#### [WHAT YOU SHOULD DO]
All that is needed is every line of the listing below that has "Downloading".

#### [MATERIAL PROVIDED]
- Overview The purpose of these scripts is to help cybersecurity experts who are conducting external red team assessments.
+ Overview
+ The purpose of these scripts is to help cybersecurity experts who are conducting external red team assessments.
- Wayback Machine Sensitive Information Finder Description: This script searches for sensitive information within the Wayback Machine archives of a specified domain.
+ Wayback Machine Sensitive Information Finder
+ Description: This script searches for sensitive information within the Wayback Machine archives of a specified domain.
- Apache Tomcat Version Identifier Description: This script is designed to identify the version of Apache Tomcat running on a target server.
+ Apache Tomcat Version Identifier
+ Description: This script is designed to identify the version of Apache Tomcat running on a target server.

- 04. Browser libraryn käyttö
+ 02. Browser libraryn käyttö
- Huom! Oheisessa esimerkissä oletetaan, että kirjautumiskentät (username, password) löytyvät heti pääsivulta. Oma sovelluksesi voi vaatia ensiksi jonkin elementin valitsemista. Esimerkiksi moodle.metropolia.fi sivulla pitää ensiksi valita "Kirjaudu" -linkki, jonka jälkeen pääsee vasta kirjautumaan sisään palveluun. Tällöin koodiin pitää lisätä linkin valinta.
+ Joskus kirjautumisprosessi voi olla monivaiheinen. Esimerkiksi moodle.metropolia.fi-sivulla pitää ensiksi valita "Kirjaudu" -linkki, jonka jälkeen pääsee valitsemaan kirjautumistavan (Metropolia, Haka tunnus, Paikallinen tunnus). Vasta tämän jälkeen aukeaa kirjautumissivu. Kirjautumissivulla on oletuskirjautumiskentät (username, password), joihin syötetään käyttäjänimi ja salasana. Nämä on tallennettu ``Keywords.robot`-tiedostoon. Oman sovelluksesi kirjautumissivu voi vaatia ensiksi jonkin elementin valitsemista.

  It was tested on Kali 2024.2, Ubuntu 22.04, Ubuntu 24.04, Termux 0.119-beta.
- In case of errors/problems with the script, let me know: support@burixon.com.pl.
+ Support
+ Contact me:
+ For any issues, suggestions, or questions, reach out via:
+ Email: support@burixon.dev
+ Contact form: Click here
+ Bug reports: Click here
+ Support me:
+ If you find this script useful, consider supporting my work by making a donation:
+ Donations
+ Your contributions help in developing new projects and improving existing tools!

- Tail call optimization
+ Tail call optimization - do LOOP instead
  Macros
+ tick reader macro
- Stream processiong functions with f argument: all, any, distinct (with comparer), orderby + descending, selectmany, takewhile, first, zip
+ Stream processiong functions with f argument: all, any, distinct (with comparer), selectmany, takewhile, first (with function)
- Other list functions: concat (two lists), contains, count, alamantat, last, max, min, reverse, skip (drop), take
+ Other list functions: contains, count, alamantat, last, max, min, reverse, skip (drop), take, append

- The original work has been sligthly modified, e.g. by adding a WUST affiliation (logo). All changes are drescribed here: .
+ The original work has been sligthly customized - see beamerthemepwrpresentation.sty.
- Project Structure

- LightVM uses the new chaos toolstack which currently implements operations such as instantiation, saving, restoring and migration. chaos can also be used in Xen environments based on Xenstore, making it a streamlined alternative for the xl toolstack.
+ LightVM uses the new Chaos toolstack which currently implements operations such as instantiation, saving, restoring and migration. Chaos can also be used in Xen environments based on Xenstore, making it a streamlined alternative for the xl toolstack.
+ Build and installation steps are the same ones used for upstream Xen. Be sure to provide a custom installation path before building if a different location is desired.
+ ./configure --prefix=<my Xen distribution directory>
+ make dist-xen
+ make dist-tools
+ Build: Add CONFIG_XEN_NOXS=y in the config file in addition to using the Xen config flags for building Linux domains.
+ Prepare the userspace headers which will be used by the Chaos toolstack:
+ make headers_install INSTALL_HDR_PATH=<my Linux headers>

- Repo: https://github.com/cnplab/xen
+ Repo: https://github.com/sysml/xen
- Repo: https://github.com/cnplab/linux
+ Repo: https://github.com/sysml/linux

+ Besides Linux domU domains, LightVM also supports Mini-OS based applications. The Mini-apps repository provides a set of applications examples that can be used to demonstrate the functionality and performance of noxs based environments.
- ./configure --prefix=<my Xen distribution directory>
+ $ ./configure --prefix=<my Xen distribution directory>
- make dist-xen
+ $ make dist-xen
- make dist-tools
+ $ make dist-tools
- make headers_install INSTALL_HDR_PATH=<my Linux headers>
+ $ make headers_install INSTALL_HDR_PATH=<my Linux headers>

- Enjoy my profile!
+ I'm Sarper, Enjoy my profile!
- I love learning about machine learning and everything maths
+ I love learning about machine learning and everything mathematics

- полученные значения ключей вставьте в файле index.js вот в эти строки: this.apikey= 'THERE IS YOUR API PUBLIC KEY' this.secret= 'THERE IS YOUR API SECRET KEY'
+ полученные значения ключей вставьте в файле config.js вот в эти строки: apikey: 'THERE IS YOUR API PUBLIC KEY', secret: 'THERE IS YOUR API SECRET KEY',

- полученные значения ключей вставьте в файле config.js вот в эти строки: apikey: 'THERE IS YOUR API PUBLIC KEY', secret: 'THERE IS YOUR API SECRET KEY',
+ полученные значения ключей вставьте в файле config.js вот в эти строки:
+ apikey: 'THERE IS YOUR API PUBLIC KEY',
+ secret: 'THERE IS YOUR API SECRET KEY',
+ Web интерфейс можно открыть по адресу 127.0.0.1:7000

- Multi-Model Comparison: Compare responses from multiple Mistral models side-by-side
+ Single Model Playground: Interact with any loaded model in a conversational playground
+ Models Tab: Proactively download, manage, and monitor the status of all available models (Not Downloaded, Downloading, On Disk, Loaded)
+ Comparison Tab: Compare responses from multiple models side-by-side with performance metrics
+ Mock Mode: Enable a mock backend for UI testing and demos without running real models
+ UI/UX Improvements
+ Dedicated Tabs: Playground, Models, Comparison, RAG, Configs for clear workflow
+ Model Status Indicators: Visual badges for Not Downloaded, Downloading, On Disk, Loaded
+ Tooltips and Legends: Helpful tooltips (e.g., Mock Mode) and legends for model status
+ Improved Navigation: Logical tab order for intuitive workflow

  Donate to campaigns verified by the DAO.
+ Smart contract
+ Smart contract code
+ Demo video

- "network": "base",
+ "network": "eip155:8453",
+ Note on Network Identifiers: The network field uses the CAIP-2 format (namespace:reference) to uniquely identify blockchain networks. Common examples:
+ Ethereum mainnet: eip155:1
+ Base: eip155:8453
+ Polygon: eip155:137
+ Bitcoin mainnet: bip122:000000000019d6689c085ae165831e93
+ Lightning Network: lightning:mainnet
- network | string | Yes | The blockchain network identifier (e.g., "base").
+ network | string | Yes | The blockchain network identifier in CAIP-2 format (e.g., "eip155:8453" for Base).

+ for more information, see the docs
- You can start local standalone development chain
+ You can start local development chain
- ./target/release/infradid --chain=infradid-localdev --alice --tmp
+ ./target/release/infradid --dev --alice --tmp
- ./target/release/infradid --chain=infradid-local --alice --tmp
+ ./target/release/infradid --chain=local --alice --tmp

#### [WRITTEN ANSWER]
+ Models Tab: Proactively download, manage, and monitor the status of all available models (Not Downloaded, Downloading, On Disk, Loaded)
+ Model Status Indicators: Visual badges for Not Downloaded, Downloading, On Disk, Loaded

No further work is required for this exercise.